Już od przedpołudnia trudno było przejechać przez Stare Pole, wiadomo – Wiosenne Targi Ogrodnicze! Dziesiątki samochodów parkowały we wszystkich możliwych miejscach, a tłumy ludzi przemieszczały się we wszystkich kierunkach. Na terenie staropolskiego oddziału Pomorskiego Ośrodka Doradztwa Rolniczego było równie tłoczno, jak okiem sięgnął wszędzie widać było kolorowe kwiaty, drzewka ozdobne i owocowe oraz przeróżne krzewy. Dla miłośników ogrodnictwa to prawdziwa gratka, bo nawet jeśli nie kupią zbyt dużo, to oczy można nacieszyć widokiem przepięknych roślin.
Poza stoiskami ogrodniczymi dużą przestrzeń zajęły kramy z tradycyjnym jadłem - można było zatem kupić swojskie chleby, wędliny, miody a nawet wina własnego wyrobu.
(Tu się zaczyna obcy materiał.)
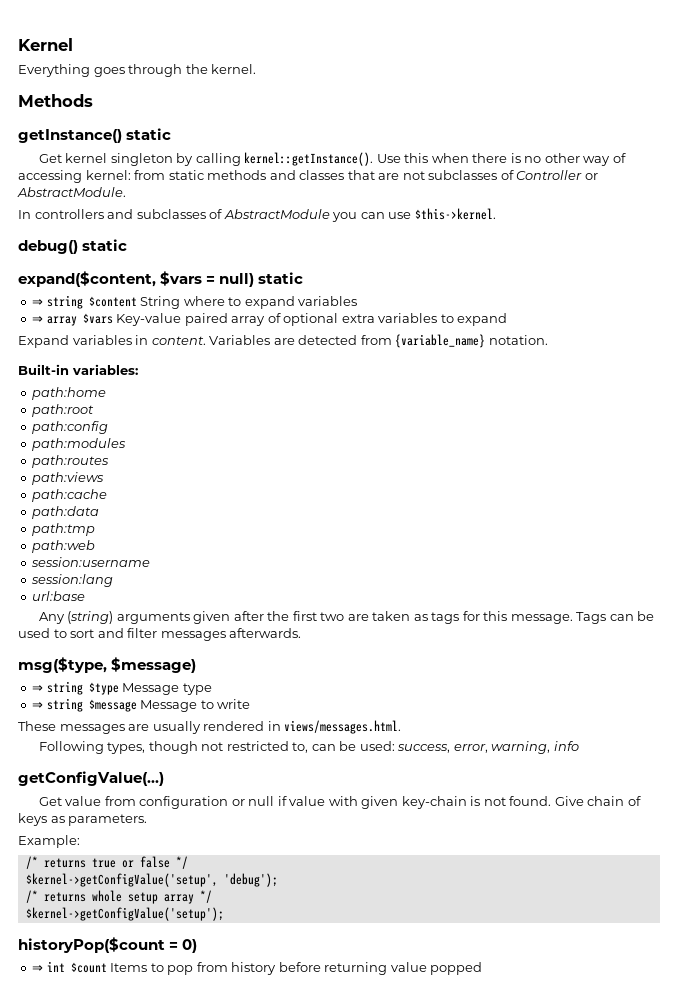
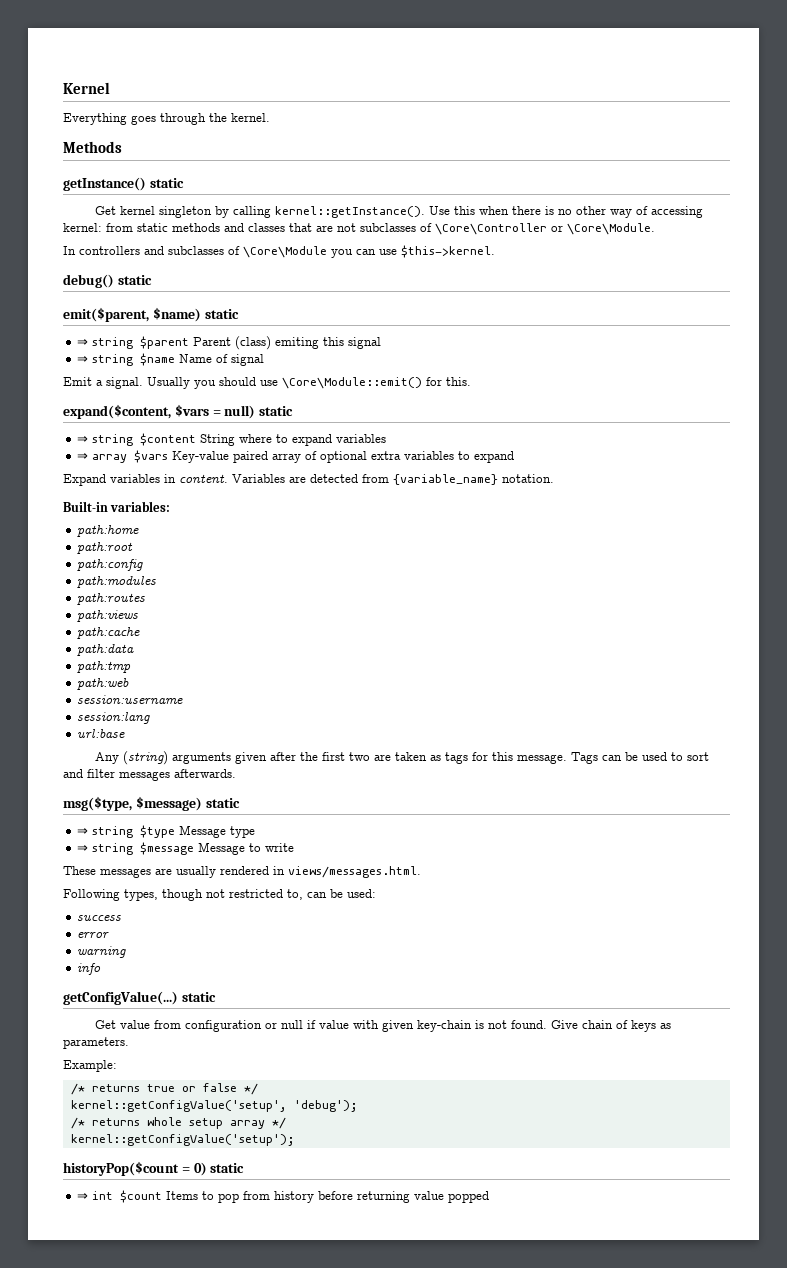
[516,170,598,180] [17,187,126,197] Controller or AbstractModule. -> [435,223,655,235] \Core\Controller or \Core\Module.
[223,209,330,219] AbstractModule -> [243,246,327,258] \Core\Module
(128, 245) none -> [63,307,239,322] [76,336,381,350] [76,353,264,366] [63,377,471,389] // emit($parent, $name) static // ⇒ string $parent Parent (class) emiting this signal // ⇒ string $name Name of signal // Emit a signal. Usually you should use \Core\Module::emit() for this.
(197, 665) none -> [205,798,240,808] static
[397,741,551,754] success, error, warning, -> [76,915,121,921] [76,932,109,938] [76,946,126,958] // success // error // warning //
(164, 778) none -> [181,992,216,1002] static
[25,873,218,887] $kernel->getConfigValue('setup', -> [70,1100,287,1112] kernel::getConfigValue('setup',
[25,907,224,921] $kernel->getConfigValue('setup'); -> [70,1134,295,1146] kernel::getConfigValue('setup');
(198, 946) none -> [210,1163,245,1173] static

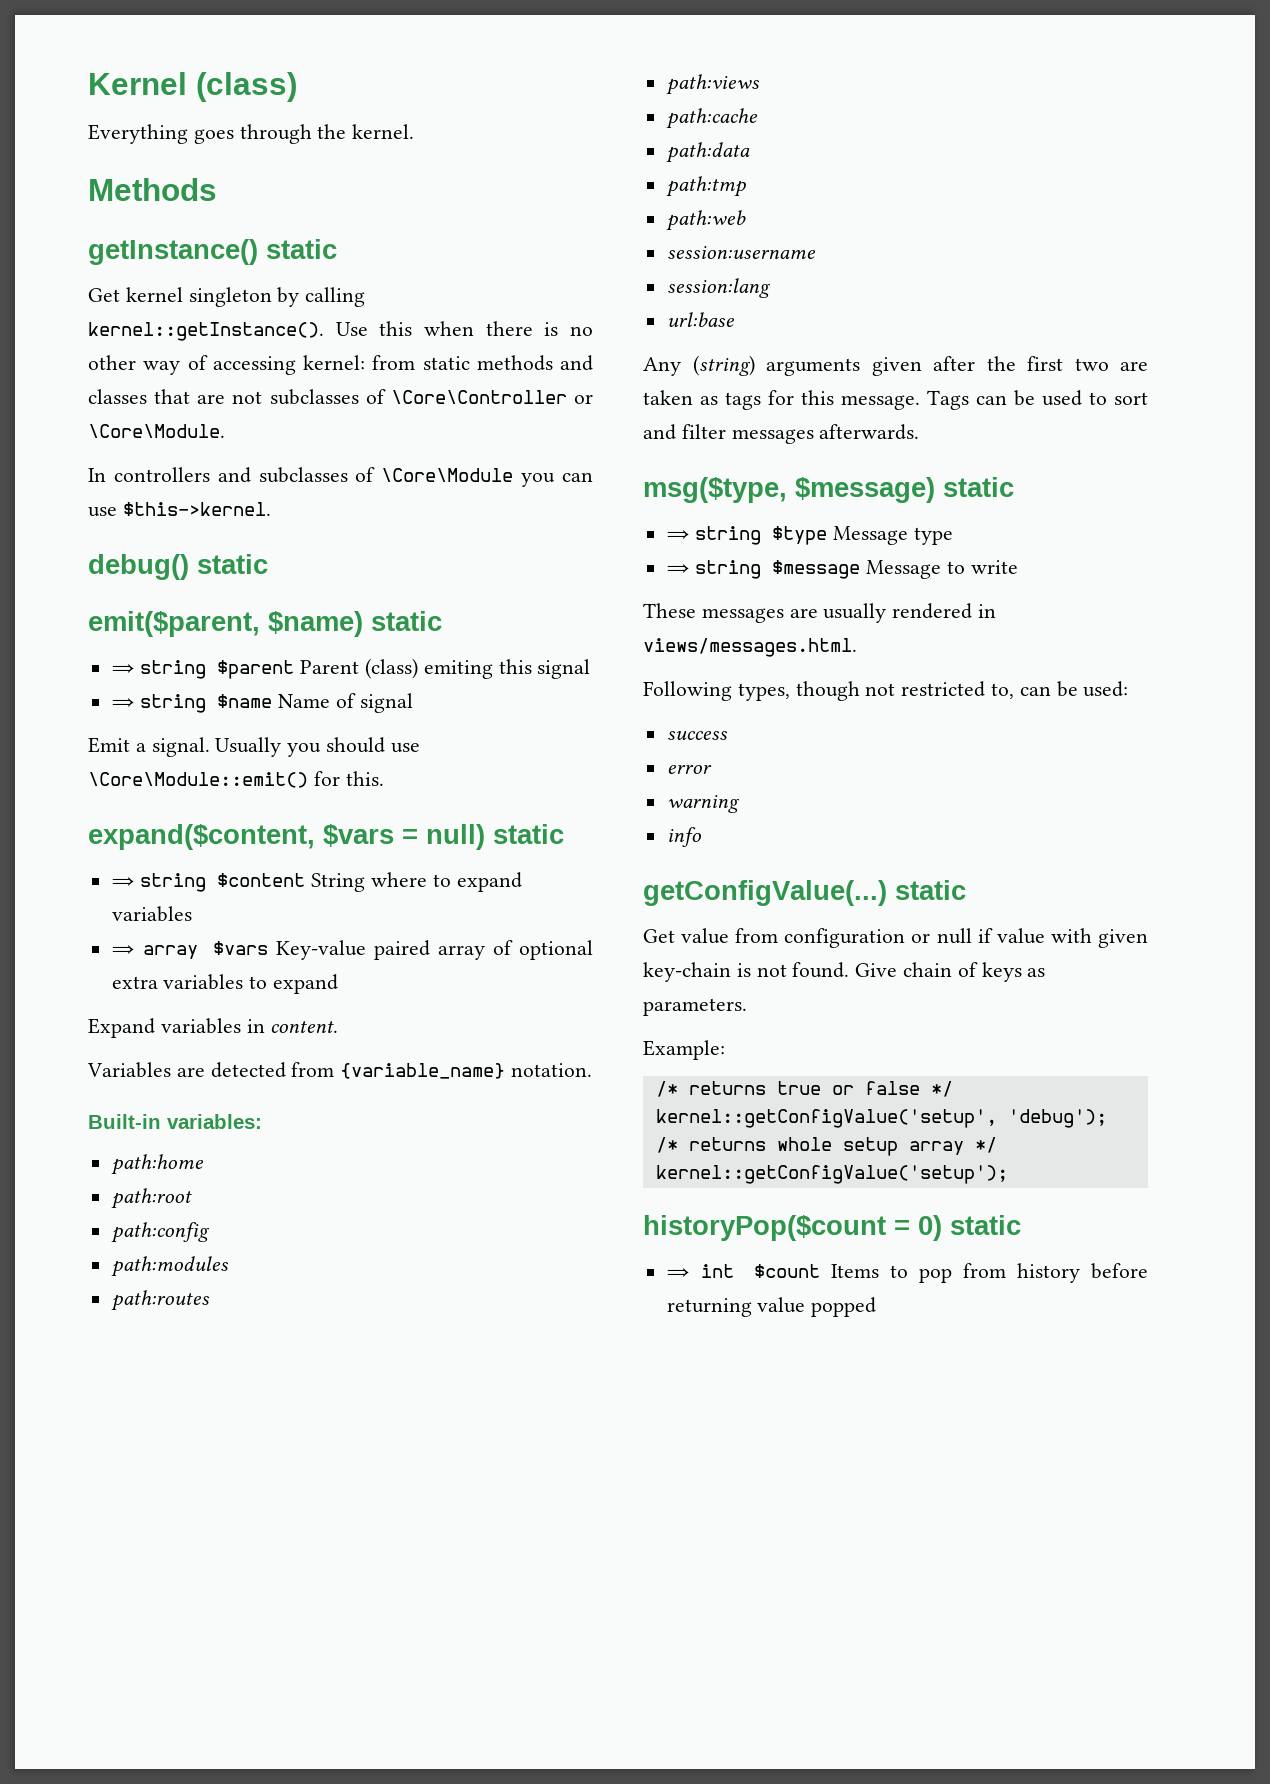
(110, 88) none -> [196,72,297,102] (class)
(228, 478) none -> (339, 1027) //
Ciekawostką były goszczące już kolejny raz w Starym Polu sery korycińskie oraz wypieki prosto z Litwy. Nie zabrakło także wyrobów rzemieślniczych i rękodzieła, wśród których królowały ceramika i ozdoby wykonane techniką decoupage. Tradycyjnie też hodowcy mogli kupić króliki i żywy drób, jednak wystawy nie były tak okazałe, jak w czasie jesiennych targów rolnych.
Ogółem na Targach Ogrodniczych pojawiło się ponad 300 wystawców, w tym ponad 80 ogrodników i 41 rzemieślników.